When I consider the term “pavement dweller,” a quick game of word association links me to “dwelling” then to “home.”  And in fact, Ruksana, in many ways, has a wonderful home.  It took me all of two seconds to feel welcomed and at ease inside her family’s tarp shanty. All the comforting signs were there to reassure me:  some stacked dishes, a small propped-up mirror, a pile of dirty laundry.  Yes, this was indeed a home.

But somehow the term “pavement dweller” paints too rosy of a picture. Ruksana’s tarp shelter swelters in the summer, it’s a bathtub during monsoon and year-round exhaust fills the already stifling air.  Traffic whizzes by within two or three inches of the children playing. (Ruksana’s younger siblings have been hit and dragged twice, her mother told us.) Water is a good walk away. Clean water, a myth. Pay-per-use bathrooms are down the block, but the gutter is free.  A child with third-degree burn blisters covering her head and neck tugs on my pant leg.  This is no home.

I ask Ruksana’s parents what keeps them up at night.  Her beautiful 27-year-old mother rattles them off without pause: “Fear of floods, eviction and gangs.”

The fear of violence is so pronounced that Ruksana and her sisters travel to a shelter each night, leaving behind their parents and the two youngest in the family to sleep under the tarp.  Sooni and I asked if we could join them on the walk one evening and soon I’m following in the footsteps of Ruksana and two of her sisters.  Hand in hand, they walk along crumbling pavement, keeping an eye on mangy dogs, stepping over sleeping rickshaw drivers, past men smoking and playing cards, around mounds of trash and by small stoops serving as makeshift shops where men covered in sweat and grease are repairing cellphone parts.  It’s dark.  This is no place for three young girls.  And yet, this is their daily walk to safety.

Each of the girls must pay two rupees per night to sleep there.  They also have to cook and clean for the women who work the night shift.
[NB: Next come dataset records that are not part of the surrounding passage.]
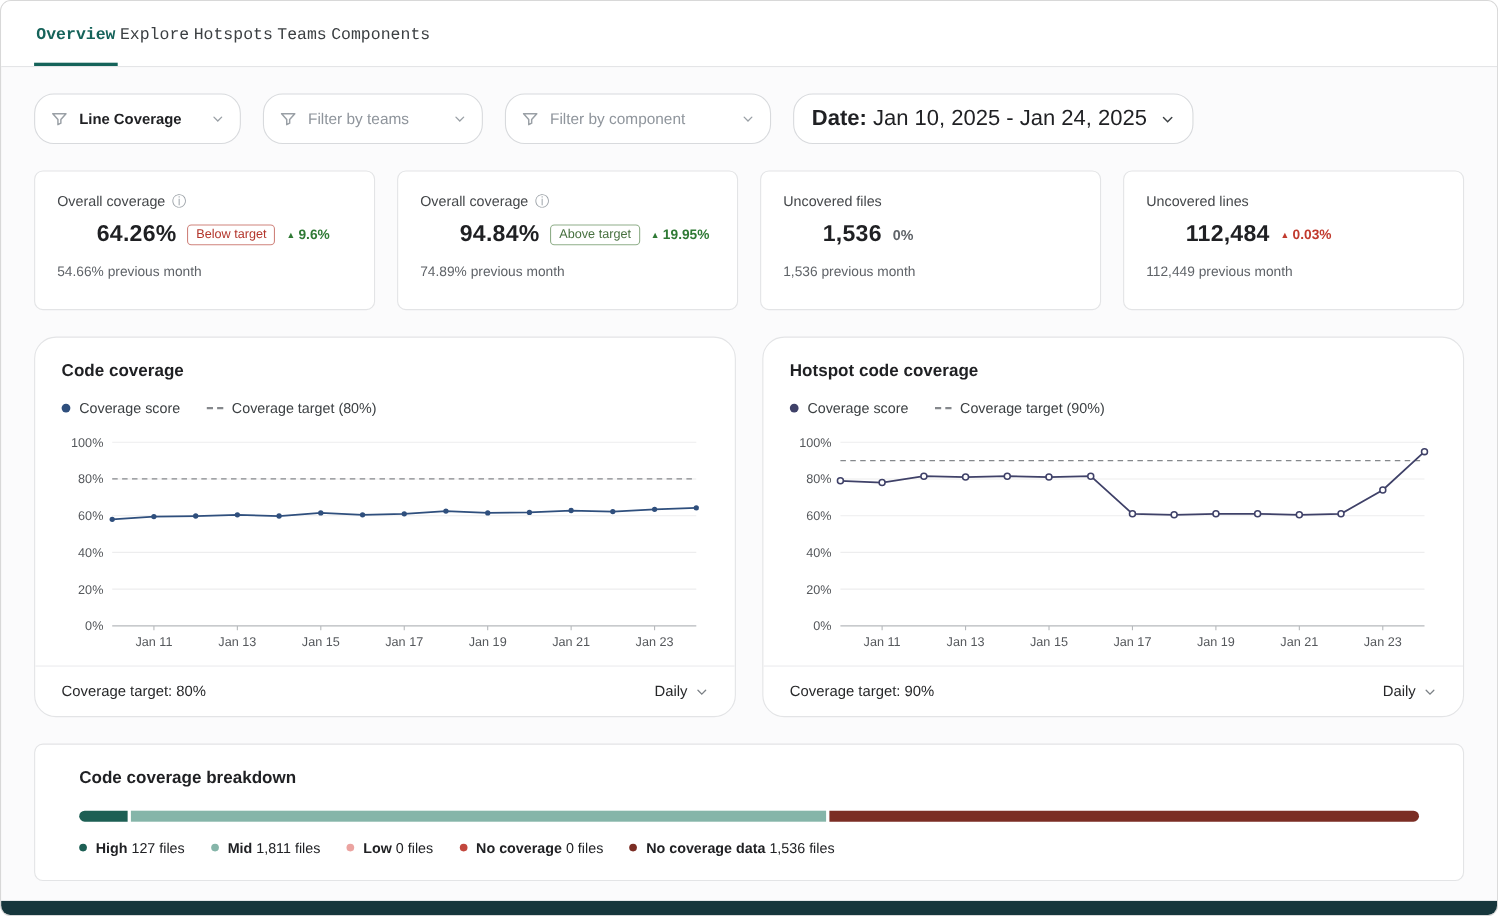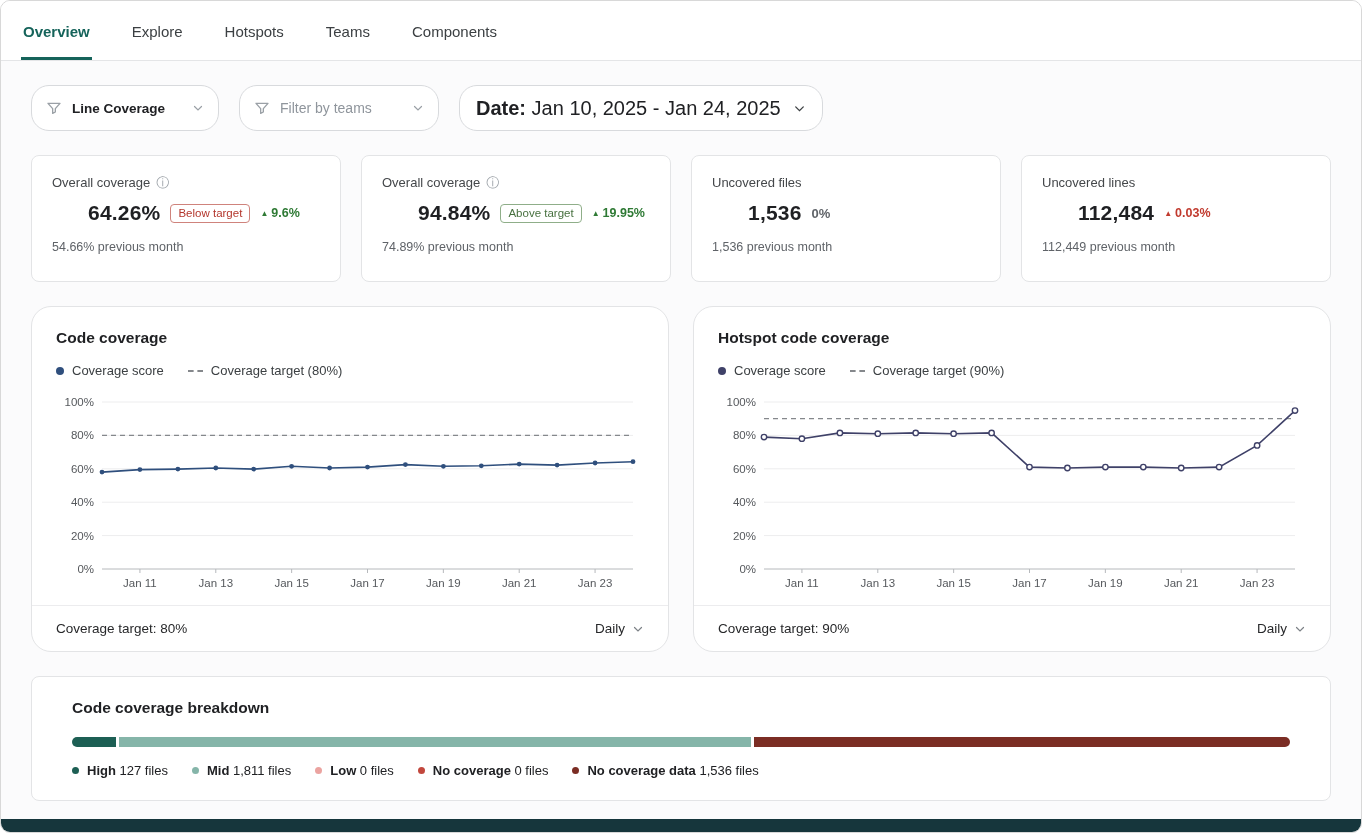--- a/index.html
+++ b/index.html
@@ -22,9 +22,10 @@
   .topnav {
     background: #fff;
     border-bottom: 1px solid #e4e5e7;
-    padding: 0 20px;
-    display: flex; gap: 38px;
+    padding: 0 30px;
+    display: flex; 
     flex: 0 0 auto;
+    font-family: Liberation Mono, monospace;
   }
   .tab {
     padding: 22px 2px 17px;

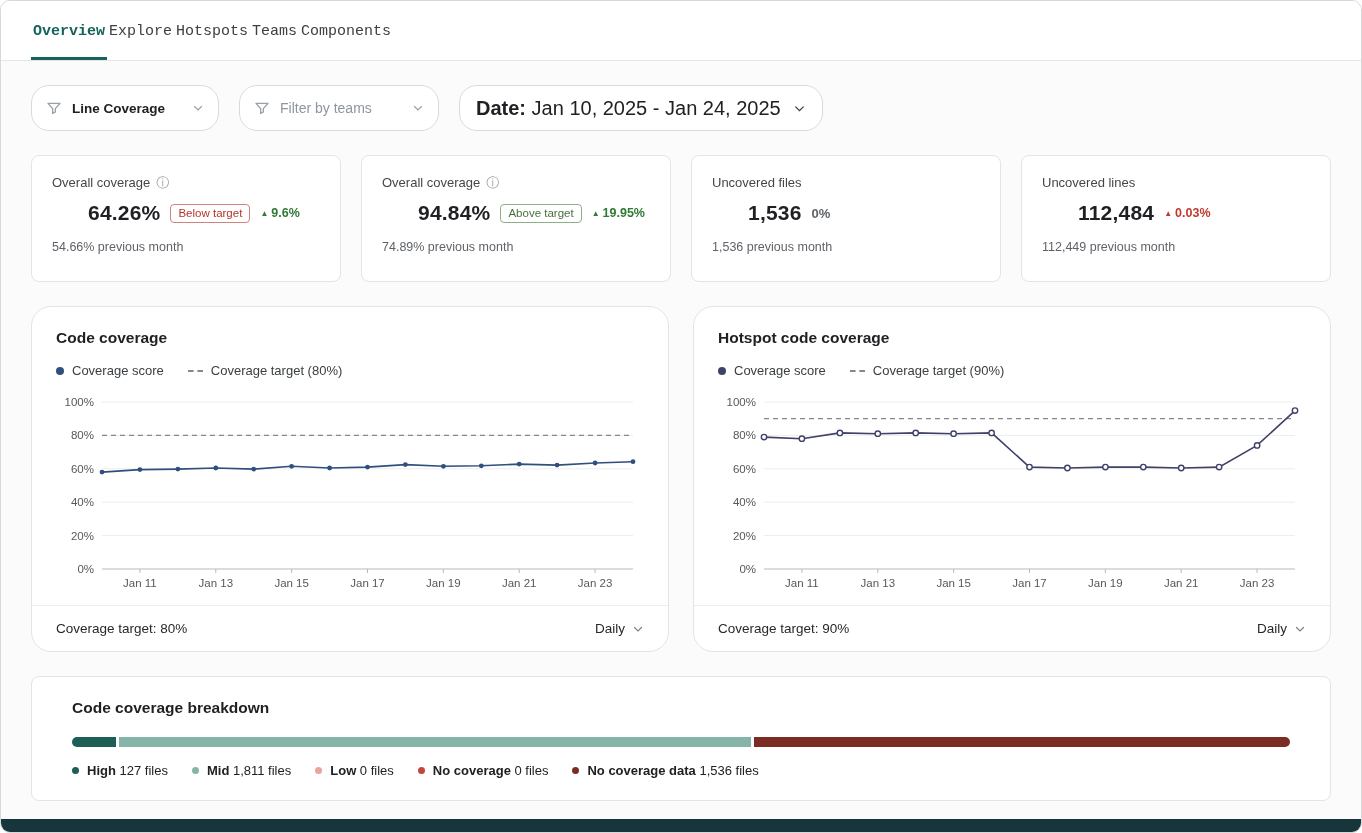--- a/index.html
+++ b/index.html
@@ -160,6 +160,19 @@
         </span>
       </div>
 
+      <div class="filter f-comp">
+        <span class="ic">
+          <svg width="16" height="16" viewBox="0 0 24 24" fill="none" stroke="#9aa0a6" stroke-width="2" stroke-linejoin="round">
+              <path d="M3 5h18l-7 8v5l-4 2v-7L3 5z"></path>
+            </svg>
+        </span>
+        <span class="lbl-ph">Filter by component</span>
+        <span class="chev">
+          <svg width="12" height="12" viewBox="0 0 24 24" fill="none" stroke="#9aa0a6" stroke-width="2.4" stroke-linecap="round">
+              <polyline points="5 9 12 16 19 9"></polyline>
+            </svg>
+        </span>
+      </div>
 
       <div class="filter f-date">
         <span class="date-text">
Far from ideal, but it’s the only night-time security these girls have.  (By the way, overcrowding in the school system dictates that boys and girls study in shifts.  Girls in the morning.  Boys in the afternoon.  So Ruksana’s day begins at 5 am—and having to cook and clean at the night shelter makes for a debilitating bookend to her day.)
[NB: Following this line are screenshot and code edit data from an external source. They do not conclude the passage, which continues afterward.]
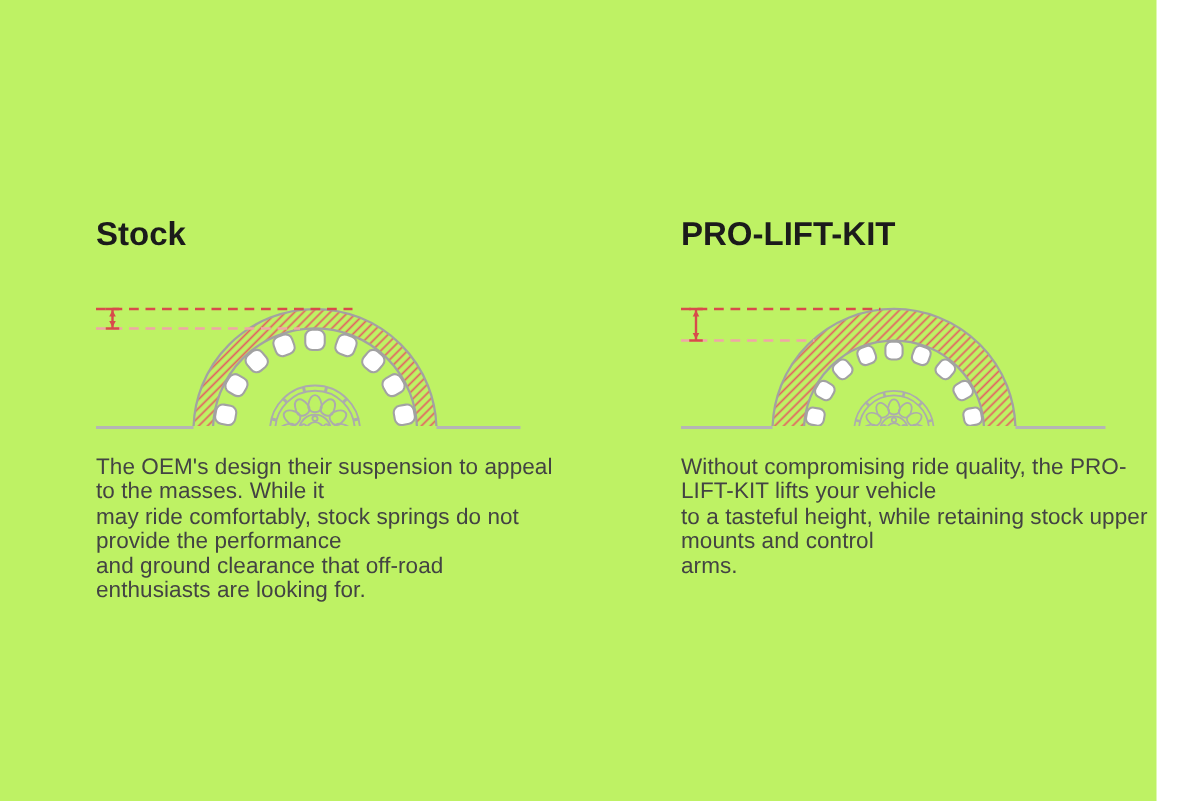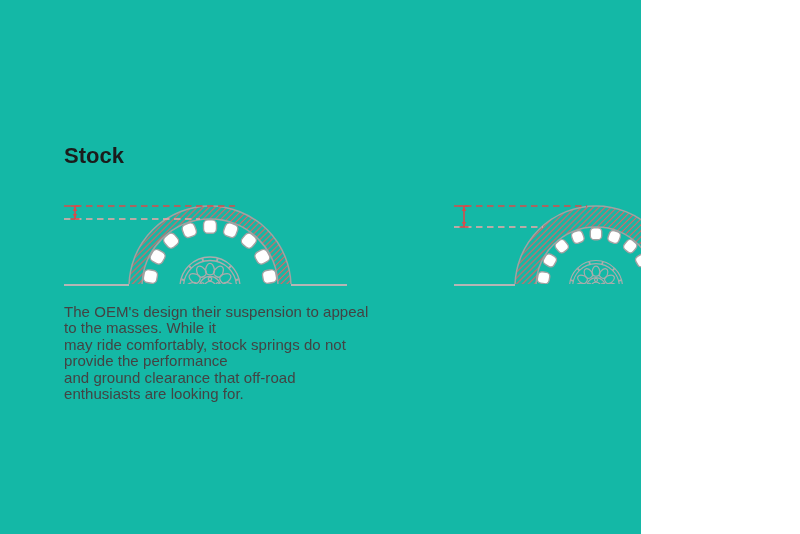--- a/index.html
+++ b/index.html
@@ -3,7 +3,7 @@
 <meta charset="utf-8">
 <style>
   html,body{margin:0;padding:0;background:#ffffff;}
-  .canvas{position:relative;width:641px;height:534px;background:#14b8a6;overflow:hidden;
+  .canvas{position:relative;width:771px;height:534px;background:#bef264;overflow:hidden;
           font-family:"Liberation Sans", sans-serif;}
   .panel{position:absolute;top:145px;width:312px;height:230px;}
   .panel.p0{left:64px;}

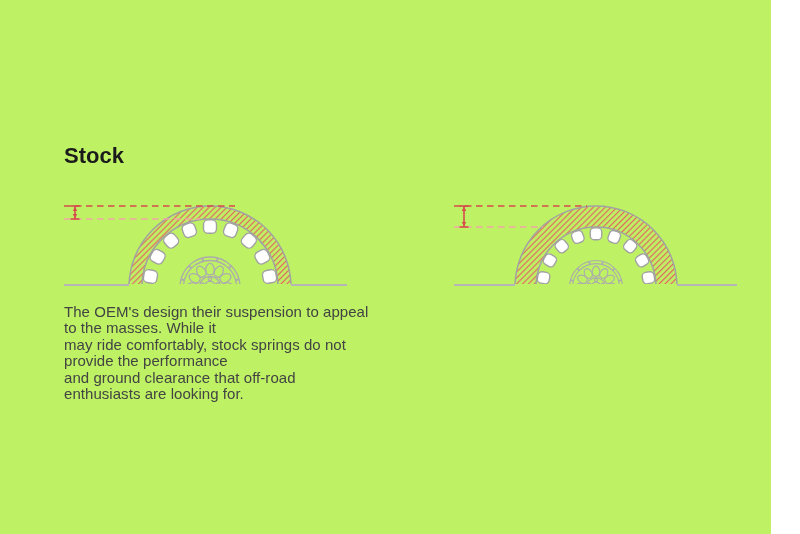--- a/index.html
+++ b/index.html
@@ -105,6 +105,7 @@
   </section>
 
   <section class="panel p1">
+    <h2>PRO-LIFT-KIT</h2>
     <svg class="diagram" width="292" height="96" viewBox="0 0 292 96">
         <defs>
           <pattern id="hatch1" width="4.2" height="4.2" patternUnits="userSpaceOnUse" patternTransform="rotate(-45)">

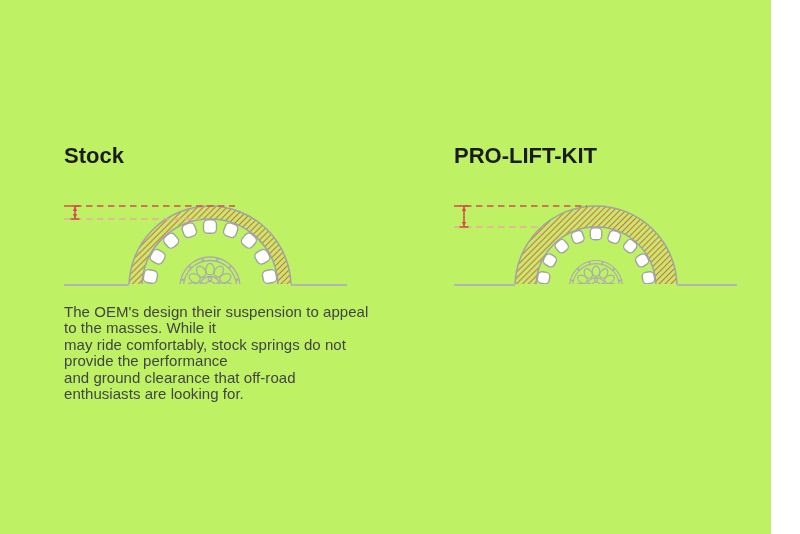--- a/index.html
+++ b/index.html
@@ -185,6 +185,9 @@
           <polygon points="10,31.2 7.8,27 12.2,27" stroke="none"></polygon>
         </g>
       </svg>
+    <p class="desc">Without compromising ride quality, the PRO-LIFT-KIT lifts your vehicle
+to a tasteful height, while retaining stock upper mounts and control
+arms.</p>
   </section>
 
 </div>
Eviction is another concern for Ruksana’s parents.  Why some patches of sidewalk provide real estate to the homeless in this city while others are free and clear of dwellings has everything to do with politics. City politicians bank on the support of the Muslim community (as is the case with Ruksana) and will look the other way if it’s to their benefit.  But it’s that tenuous relationship that worries her parents night after night.

When evicted, her father told us, there’s no time to gather up belongings.  Fear of getting arrested means they must clear out quickly.  He and his wife agreed that if it happens, they would grab the kids’ uniforms, shoes and backpacks.  They can lose everything else (and have in years past) but “we can’t afford to lose those.”

Ruksana’s father also spoke of the floods. Ironically, the monsoon rains are Ruksana’s favorite time of year.  While their parents must scamper to salvage the family’s meager belongings, the kids play in the endless water. It’s the closest thing to Ruksana’s dream of one day seeing the ocean.

Group of Indian children, some in school uniforms

Ruksana, far right. Photo by Martha Adams, 10x10.

But despite these monumental challenges to daily living, Ruksana’s parents have chosen to live on these streets for one simple reason: so their kids can go to school. And that is Ruksana’s greatest security in life. The family knows that it will be Ruksana’s education that will allow her to one-day graduate from the pavement.

Stories like this—fierce commitments to education in the face of unfathomable odds—are what we at 10×10 are committed to telling. We hope you’ll continue listening.